Estamos Unidos na América

Alexis de Tocqueville nasceu numa França pós-revolucionária que não era o sítio mais agradável para os aristocratas, mesmo para aqueles que se contentavam com o privilégio plebeu de manter a cabeça agarrada ao corpo. Dividido entre o sangue nobre e as ideias democráticas, Tocqueville foi para a América observar a democracia em funcionamento. Daí resultou a sua obra maior, A Democracia na América.

 

Foi a leitura de Tocqueville que levou Peter Carey (n. 1943), escritor australiano duas vezes vencedor do Booker, a escrever Parrot e Olivier na América. Olivier de Garmont é inspirado em Tocqueville, embora o romancista se limite a pedir emprestados alguns dados da biografia, inventando os restantes para compor uma narrativa que, na sua dimensão satírica e picaresca, nada deve ao estilo analítico do pensador francês. A história é narrada por Olivier e Parrot, o amo e o seu criado inglês, duas personagens fascinantes à procura de um lugar num mundo muito diferente daquele em que nasceram.
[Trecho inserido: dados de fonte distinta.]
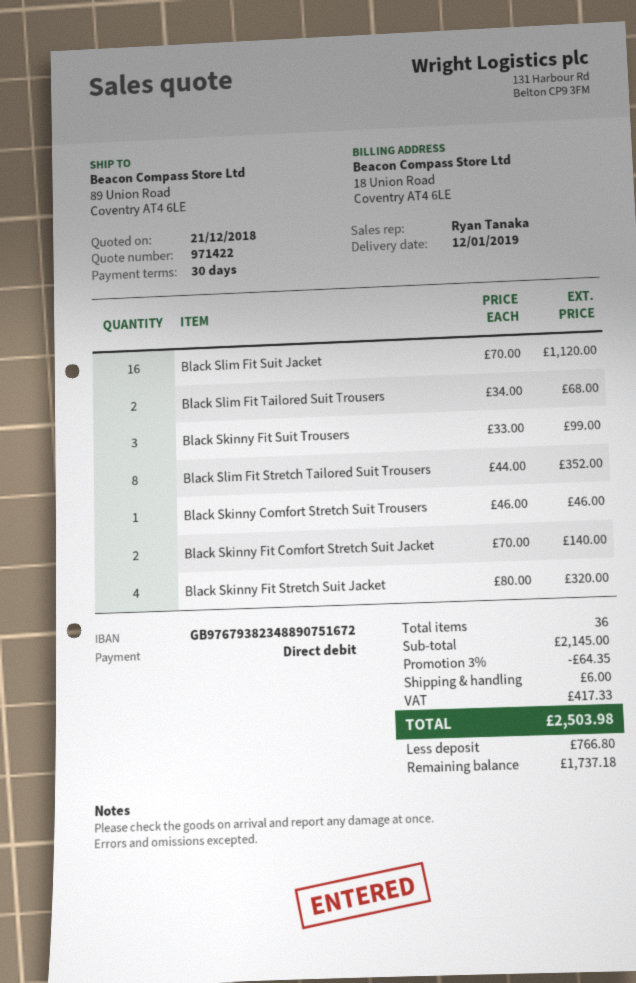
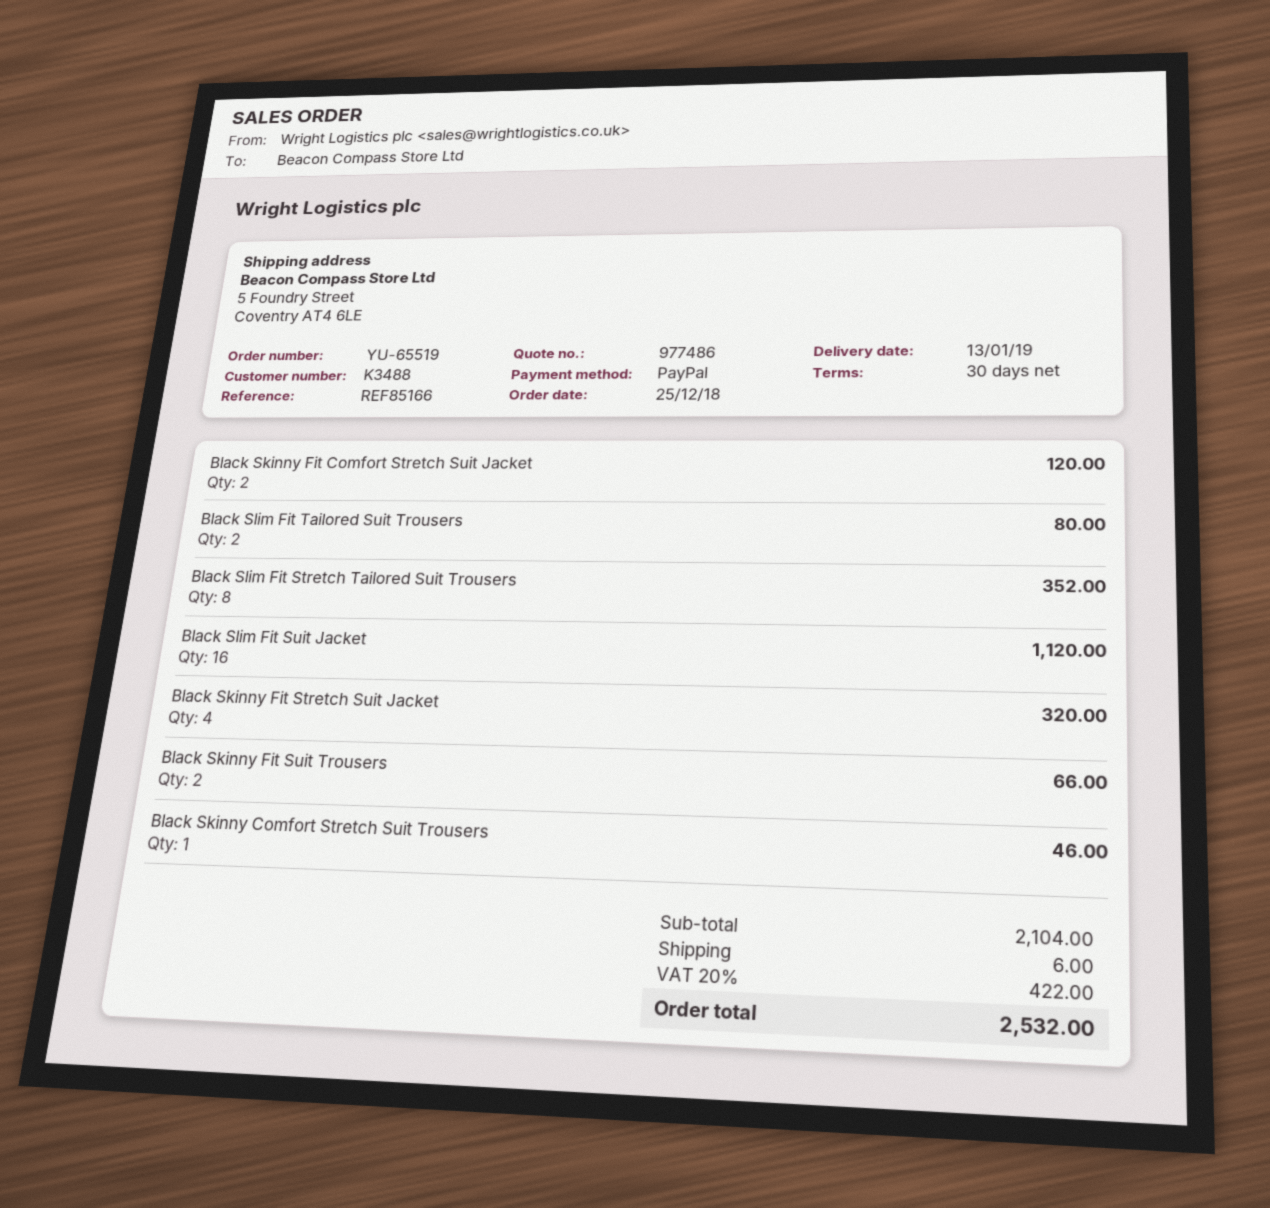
quote number: 971422 -> 977486
delivery date: 2019-01-12 -> 2019-01-13
payment method: direct debit -> PayPal
ship to: 89 Union Road, Coventry AT4 6LE -> 5 Foundry Street, Coventry AT4 6LE
Black Slim Fit Tailored Suit Trousers: 2 for 68.00 -> 2 for 80.00
Black Skinny Fit Suit Trousers: 3 for 99.00 -> 2 for 66.00
Black Skinny Fit Comfort Stretch Suit Jacket: 2 for 140.00 -> 2 for 120.00
subtotal: 2145.00 -> 2104.00
discount: 3% = 64.35 -> none
tax: 417.33 -> 422.00
total: 2503.98 -> 2532.00

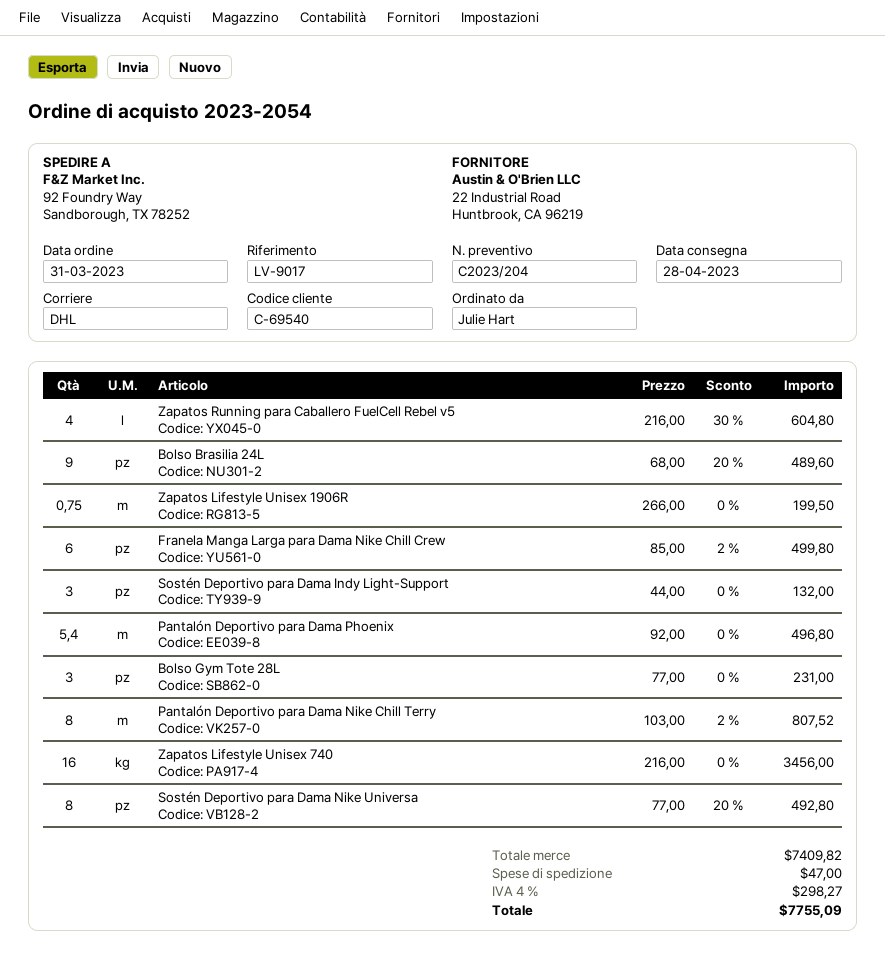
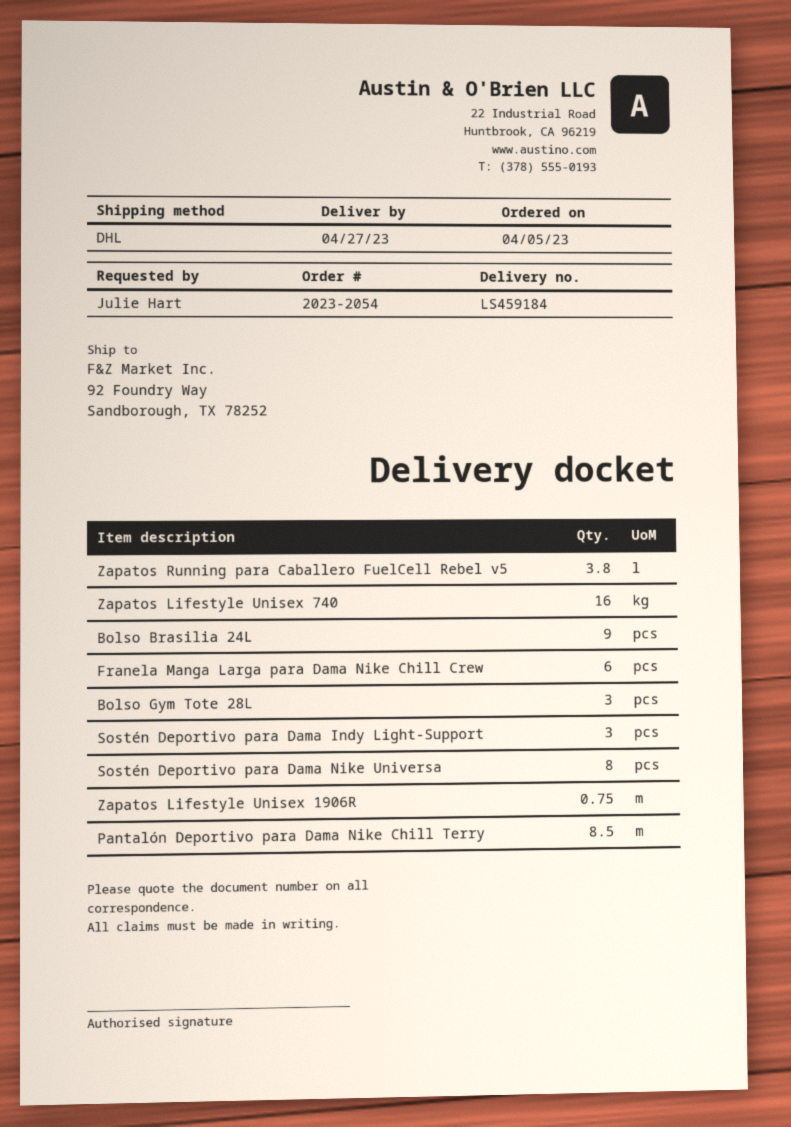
order date: 2023-03-31 -> 2023-04-05
delivery date: 2023-04-28 -> 2023-04-27
Zapatos Running para Caballero FuelCell Rebel v5: 4 -> 3.8
Pantalón Deportivo para Dama Phoenix: 5.4 -> none
Pantalón Deportivo para Dama Nike Chill Terry: 8 -> 8.5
A sociedade francesa era um palco em que as personagens ocupavam o mesmo posto ao longo de toda a vida. A democracia americana rompe com esse modelo de encenação: ali, as personagens são lançadas para o palco em condições de igualdade e a dependerem exclusivamente do seu espírito de iniciativa. O que para o criado é uma oportunidade de se libertar das correntes sociais, para Olivier é um drama. Se, em França, um aristocrata era uma espécie em perigo, na América é um bicho estranho e desadequado ao meio, um papagaio empalhado num concurso de aves de rapina.

 

Peter Carey, com um humor que varia em função do narrador (ora aristocrático, ora popular), controla os detalhes de recontituição histórica e as ideias (quase todas sobre a América e quase todas em segunda mão e que, de qualquer maneira, não reclama como originais) não permitindo que se ergam acima das personagens. Mesmo o que é excessivo (inúmeras peripécias e os relatos, por vezes entediantes, de viagens - uma cadeira de baloiço narrativa em que as personagens estão paradas e em movimento) reforça a longa gestação da amizade que acabará por unir Olivier e Parrot no único lugar do mundo onde isso seria possível. A América do século XIX, que não produz um Voltaire mas inventa o revólver, é esse lugar que, ao incentivar a mobilidade social, os transforma de arquétipos das respectivas classes em dois seres humanos. É apenas no final, quando essa amizade improvável se confirma, que as personagens chegam verdadeiramente à América.